TASK INSTRUCTIONS
Only what runs from the line with "UCHWYT MAGAZYNEK NA" to the end of the data should appear in the answer, exactly as written and without pictures.

▼

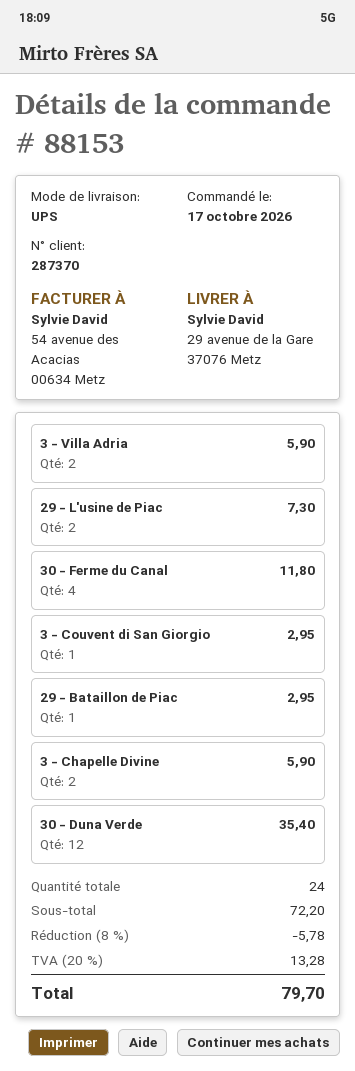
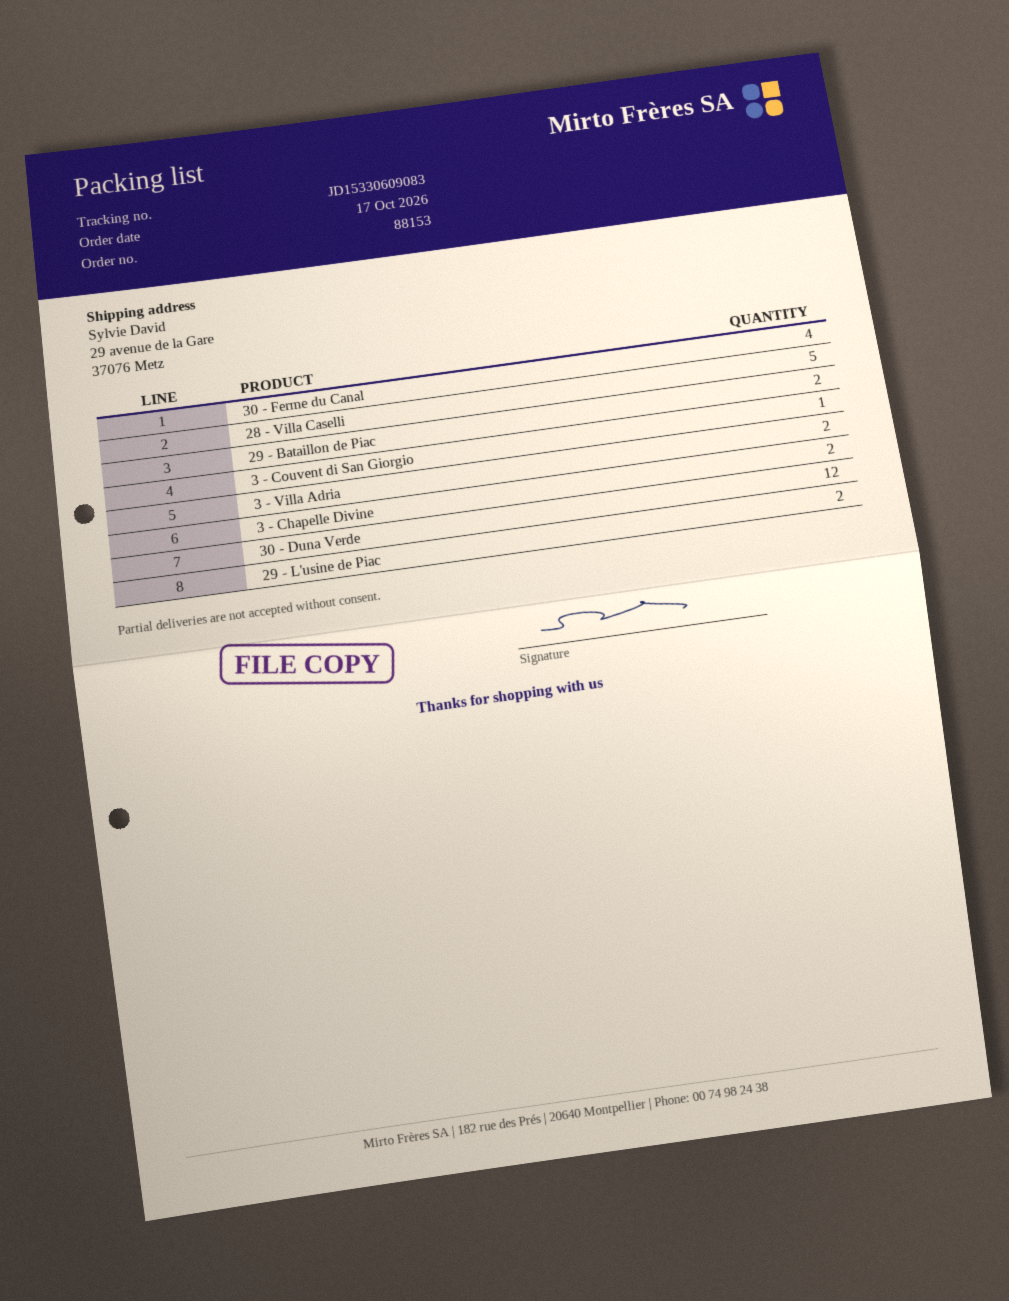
29 - Bataillon de Piac: 1 -> 2
28 - Villa Caselli: none -> 5

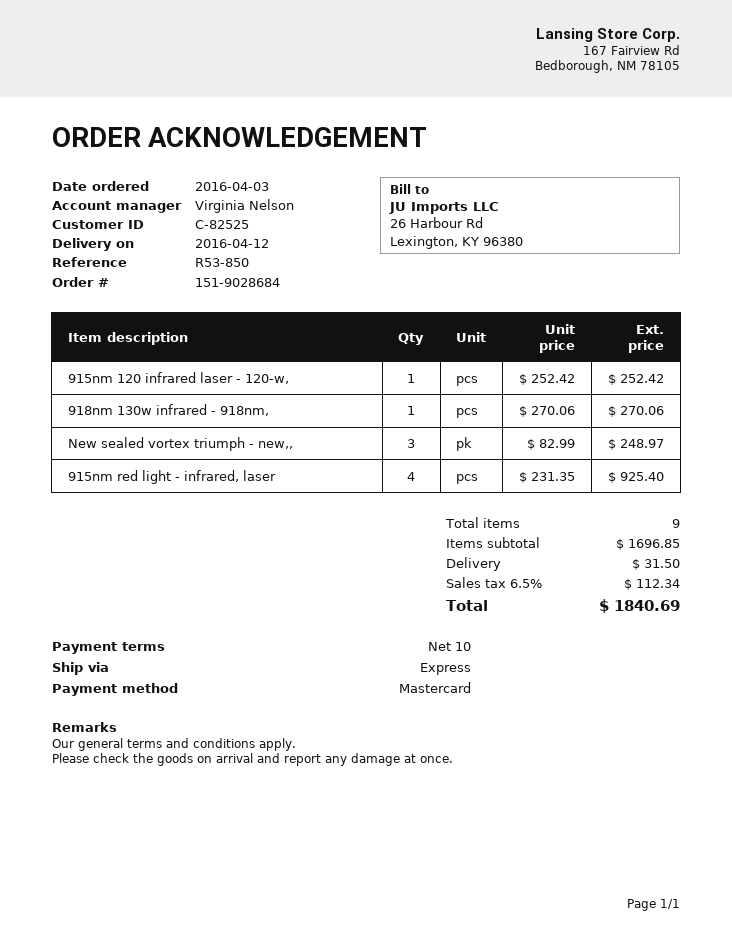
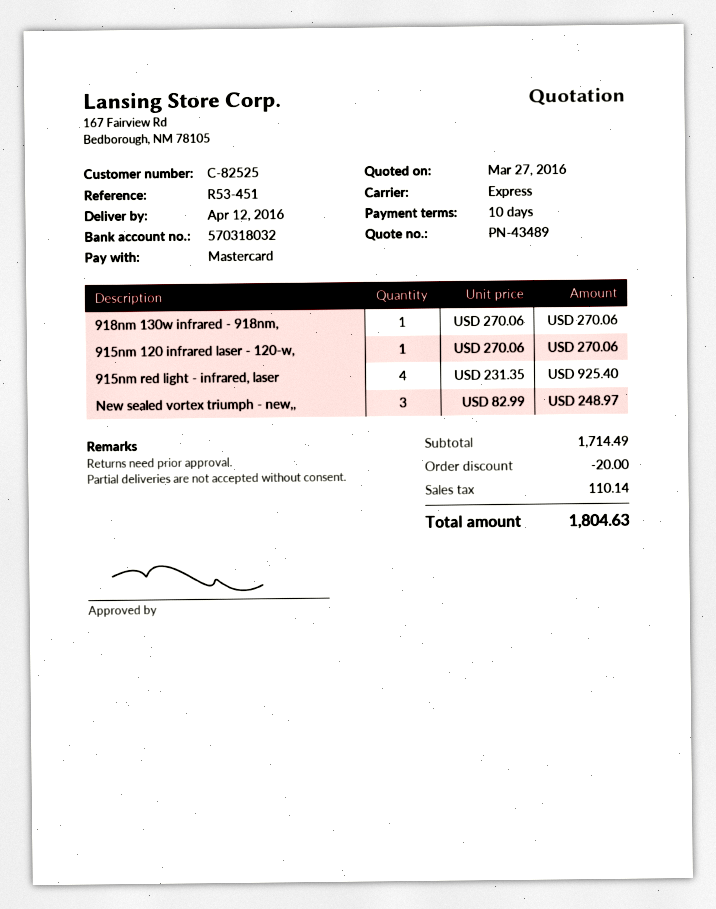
reference: R53-850 -> R53-451
915nm 120 infrared laser - 120-w,: 1 x 252.42 = 252.42 -> 1 x 270.06 = 270.06
subtotal: 1696.85 -> 1714.49
discount: none -> 20.00
shipping: 31.50 -> none
tax: 112.34 -> 110.14
total: 1840.69 -> 1804.63

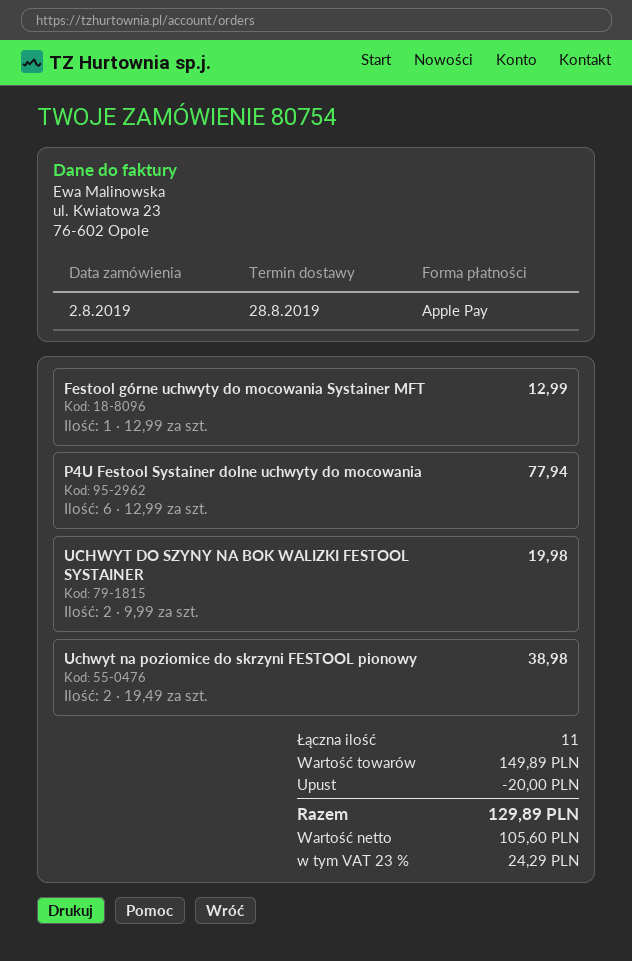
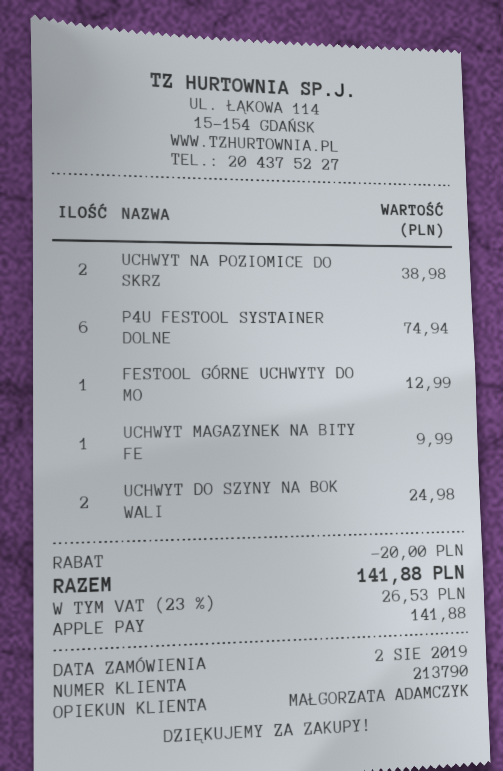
P4U Festool Systainer dolne uchwyty do mocowania: 6 for 77.94 -> 6 for 74.94
UCHWYT DO SZYNY NA BOK WALIZKI FESTOOL SYSTAINER: 2 for 19.98 -> 2 for 24.98
UCHWYT MAGAZYNEK NA BITY FE: none -> 1 for 9.99
tax: 23% = 24.29 -> 23% = 26.53
total: 129.89 -> 141.88

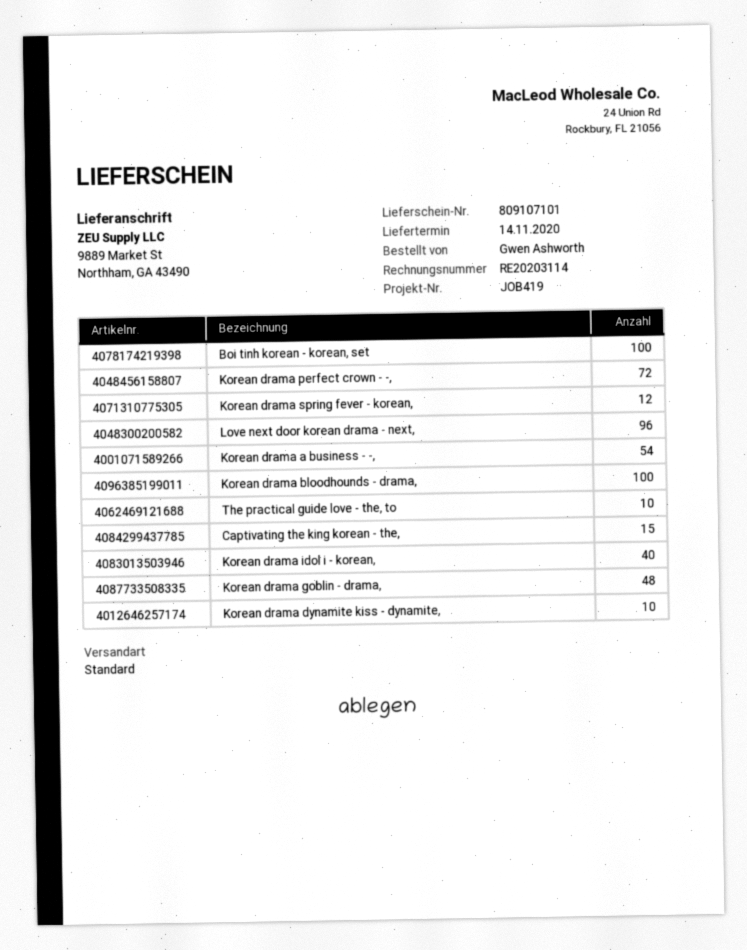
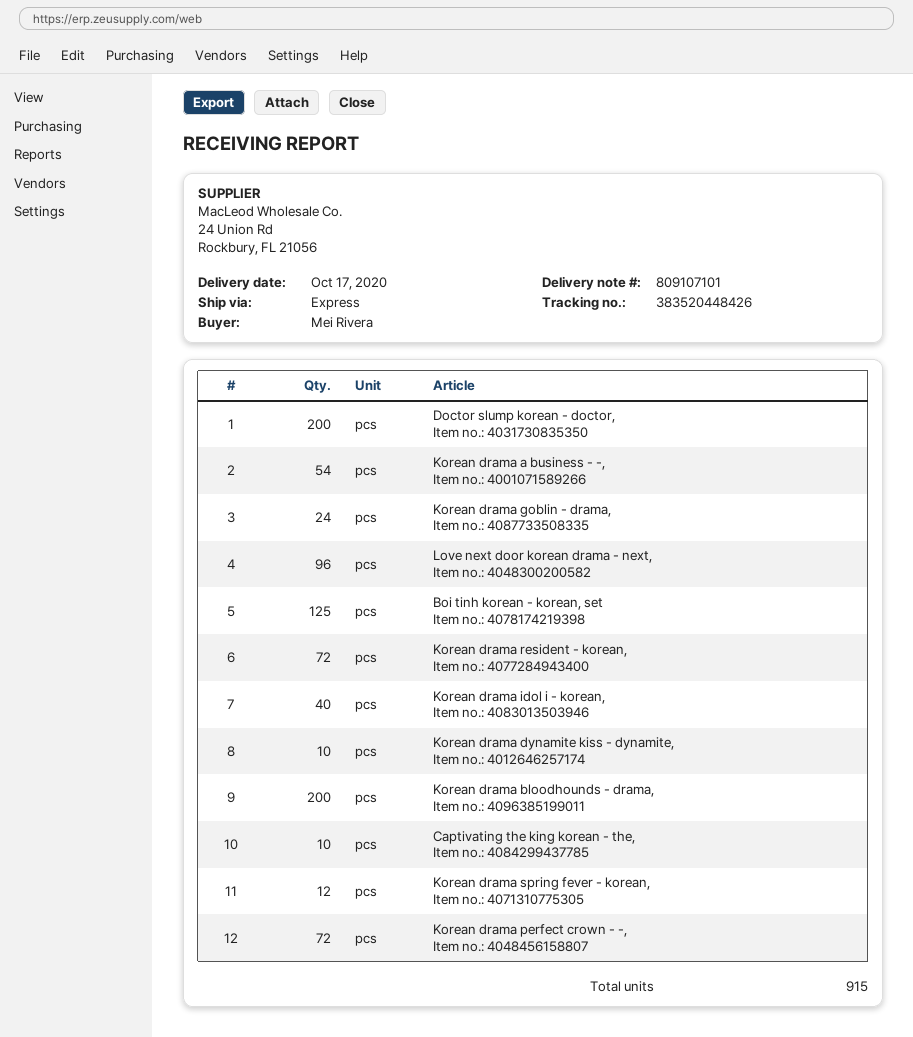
delivery date: 2020-11-14 -> 2020-10-17
ordered by: Gwen Ashworth -> Mei Rivera
shipping method: standard -> express
Boi tinh korean - korean, set: 100 -> 125
Korean drama bloodhounds - drama,: 100 -> 200
The practical guide love - the, to: 10 -> none
Captivating the king korean - the,: 15 -> 10
Korean drama goblin - drama,: 48 -> 24
Doctor slump korean - doctor,: none -> 200
Korean drama resident - korean,: none -> 72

▲

RESULT OF THE TASK
UCHWYT MAGAZYNEK NA BITY FE: none -> 1 for 9.99
tax: 23% = 24.29 -> 23% = 26.53
total: 129.89 -> 141.88

delivery date: 2020-11-14 -> 2020-10-17
ordered by: Gwen Ashworth -> Mei Rivera
shipping method: standard -> express
Boi tinh korean - korean, set: 100 -> 125
Korean drama bloodhounds - drama,: 100 -> 200
The practical guide love - the, to: 10 -> none
Captivating the king korean - the,: 15 -> 10
Korean drama goblin - drama,: 48 -> 24
Doctor slump korean - doctor,: none -> 200
Korean drama resident - korean,: none -> 72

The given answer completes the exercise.